Wednesday, October 29, 2008

Explaining me


My mom is just like me, only blond. And with much bigger boobs. Whenever she comes to visit I hear the same echoing response, "Oh, this explains so much about you," or "I totally understand where you're coming from now," and so on.

I wouldn't necessarily call my mother weird (although on numerous occasions this is precisely what I have called her) but she no doubt has a quality to her personality that makes her a little, let's say eccentric.

"What in the world..." my friend Tammie exclaimed as my mom entered the basement in a battered old wedding dress, sporting a sizable baby bump. A faux cigarette which usually sat as decoration in a bathroom ashtray hung loosely from her lips. I was 15 at the time and my mom was definitely not pregnant. Tammie broke into a fit of giggles while I stared mortified in embarrassment.
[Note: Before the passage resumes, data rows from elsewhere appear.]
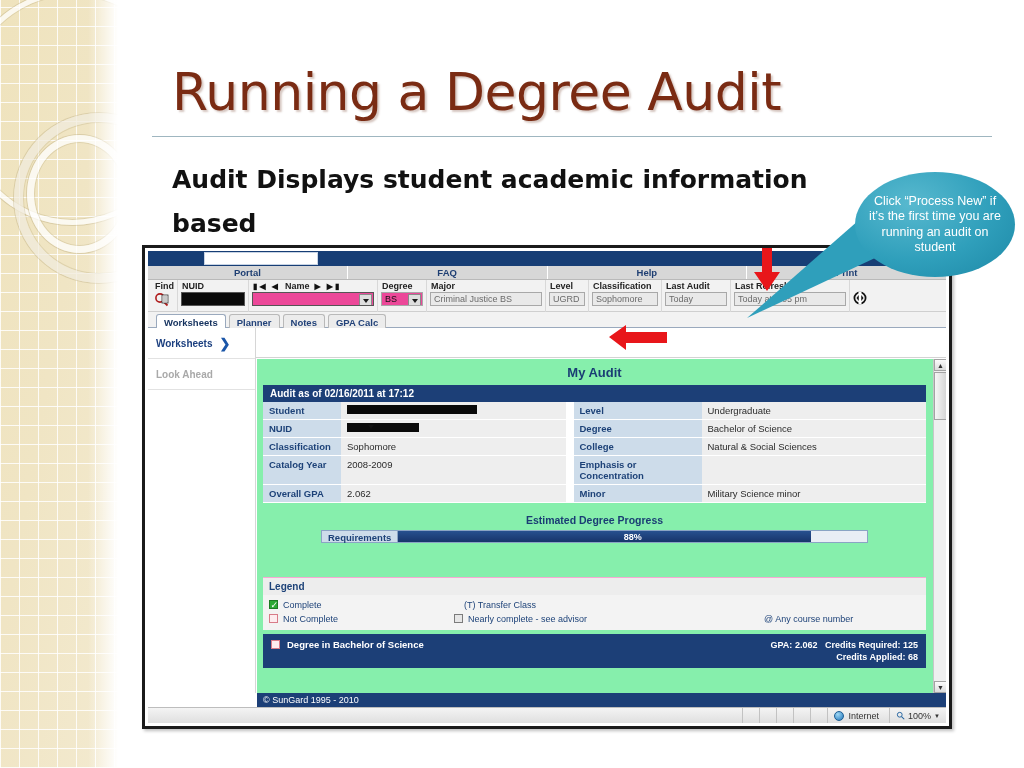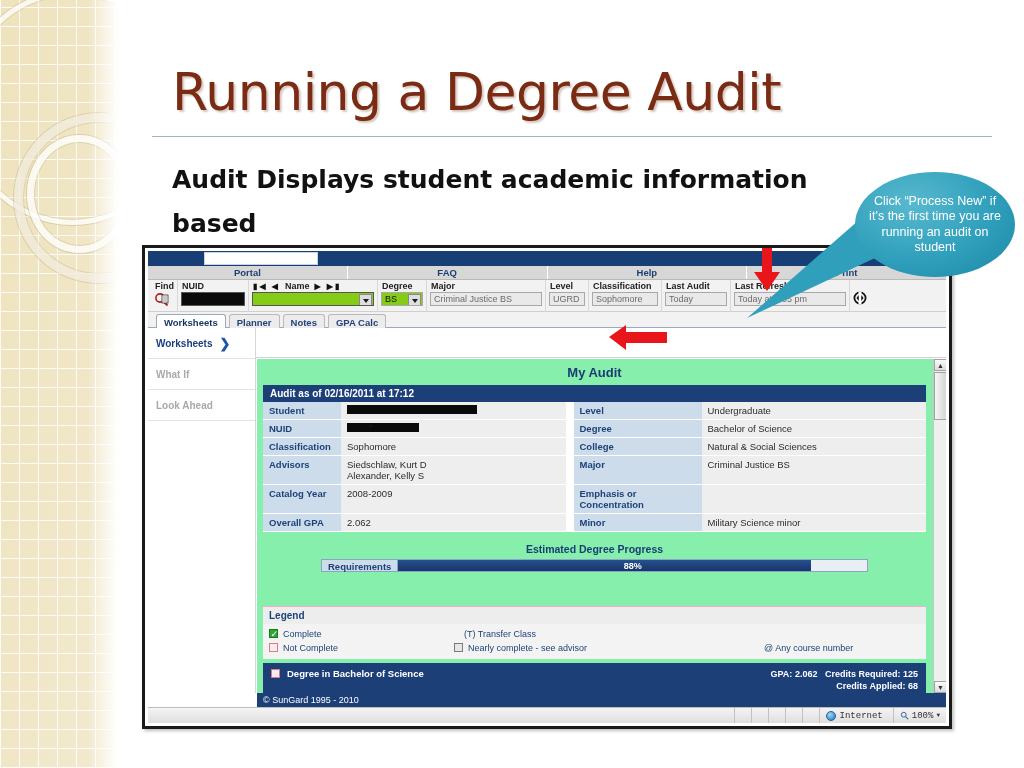--- a/index.html
+++ b/index.html
@@ -112,21 +112,21 @@
   .fld { position:relative; padding:0 3px; height:32px; border-right:1px solid #d8d8d8; }
   .fld.nb { border-right:none; }
   .fld .lbl { font-size:9px; font-weight:bold; color:#232323; display:block; padding:1px 0 1px 1px; white-space:nowrap; }
   .fld .box {
     height:14px; background:#e9e9e9; border:1px solid #a8a8a8;
     font-size:9px; color:#6b6b6b; line-height:13px; padding:0 3px;
     white-space:nowrap; overflow:hidden;
   }
   .fld .box.redact { background:#0a0a0a; border-color:#555; }
   .fld .box.sel {
-    background:#84cc16; position:relative; padding-right:8px;
+    background:#ec4899; position:relative; padding-right:8px;
     color:#111;
   }
   .fld .box.sel:after {
     content:""; position:absolute; right:1px; top:1px; width:11px; height:10px;
     background:#dedede; border:1px solid #8a8a8a;
   }
   .fld .box.sel:before {
     content:""; position:absolute; right:4.5px; top:6px;
     border-left:3px solid transparent; border-right:3px solid transparent;
     border-top:4px solid #1b1b1b; z-index:2;
@@ -262,21 +262,21 @@
 
   
   #sungard {
     position:absolute; left:109px; right:0; bottom:16px; height:14px;
     background:#1c3f77; color:#ffffff; font-size:9px;
     display:flex; align-items:center; padding-left:6px;
   }
   #statusbar {
     position:absolute; left:0; right:0; bottom:0; height:16px;
     background:linear-gradient(#f4f4f4,#dfdfdf); border-top:1px solid #bdbdbd;
-    display:flex; align-items:center; font-size:9px; color:#333;font-family:Liberation Mono, monospace;
+    display:flex; align-items:center; font-size:9px; color:#333;
   }
   #statusbar .spacer { flex:1; }
   #statusbar .cell { width:17px; height:15px; border-left:1px solid #c2c2c2; }
   #statusbar .zone { display:flex; align-items:center; gap:4px; padding:0 10px 0 6px;
                      border-left:1px solid #c2c2c2; height:15px; }
   #statusbar .zoom { display:flex; align-items:center; gap:3px; padding:0 6px;
                      border-left:1px solid #c2c2c2; height:15px; }
   .globe { width:10px; height:10px; border-radius:50%;
            background:radial-gradient(circle at 35% 30%, #9fd8f5, #2277bb);
            border:1px solid #1c5d93; }
@@ -393,23 +393,20 @@
     <div class="gbtn" id="btnView">View</div>
     <div class="gbtn" id="btnPdf">Save as PDF</div>
     <div class="gbtn" id="btnProc">Process New</div>
     <a id="lnkHist" href="#">Class History</a>
   </div>
 
   <div id="sideCol">
         <div class="sideitem on">
           <span>Worksheets</span>
           <span class="chev">❯</span>
-        </div>
-        <div class="sideitem off">
-          <span>What If</span>
         </div>
         <div class="sideitem off">
           <span>Look Ahead</span>
         </div>
       </div>
 
   <div id="pane">
     <div id="paneBody">
 
       <div id="auditTitle">My Audit</div>
@@ -441,30 +438,20 @@
               <tr>
                 <td class="hdr">Classification</td>
                 <td class="val">
                   <div>Sophomore</div>
                 </td>
                 <td class="gap"></td>
                 <td class="hdr" style="width: 128px;">College</td>
                 <td class="val">Natural &amp; Social Sciences</td>
               </tr>
               <tr>
-                <td class="hdr">Advisors</td>
-                <td class="val">
-                  <div>Siedschlaw, Kurt D</div>
-                  <div>Alexander, Kelly S</div>
-                </td>
-                <td class="gap"></td>
-                <td class="hdr" style="width: 128px;">Major</td>
-                <td class="val">Criminal Justice BS</td>
-              </tr>
-              <tr>
                 <td class="hdr">Catalog Year</td>
                 <td class="val">
                   <div>2008-2009</div>
                 </td>
                 <td class="gap"></td>
                 <td class="hdr" style="width: 128px;">Emphasis or Concentration</td>
                 <td class="val"></td>
               </tr>
               <tr>
                 <td class="hdr">Overall GPA</td>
"I'm having a shot gun wedding ladies!" Mom cooed in a Southern accent that forty-some years in Detroit had not naturally bestowed. I started bellowing for my father, the only other member of my family whom I deemed somewhat normal in those years. There was something more subtle in my dad's humiliating acts, like a little kid just trying too hard to impress. We referred to my dad fondly as a "funny little man" although he was neither intentionally funny nor all that little. But the name nevertheless always seemed to fit strangely perfect.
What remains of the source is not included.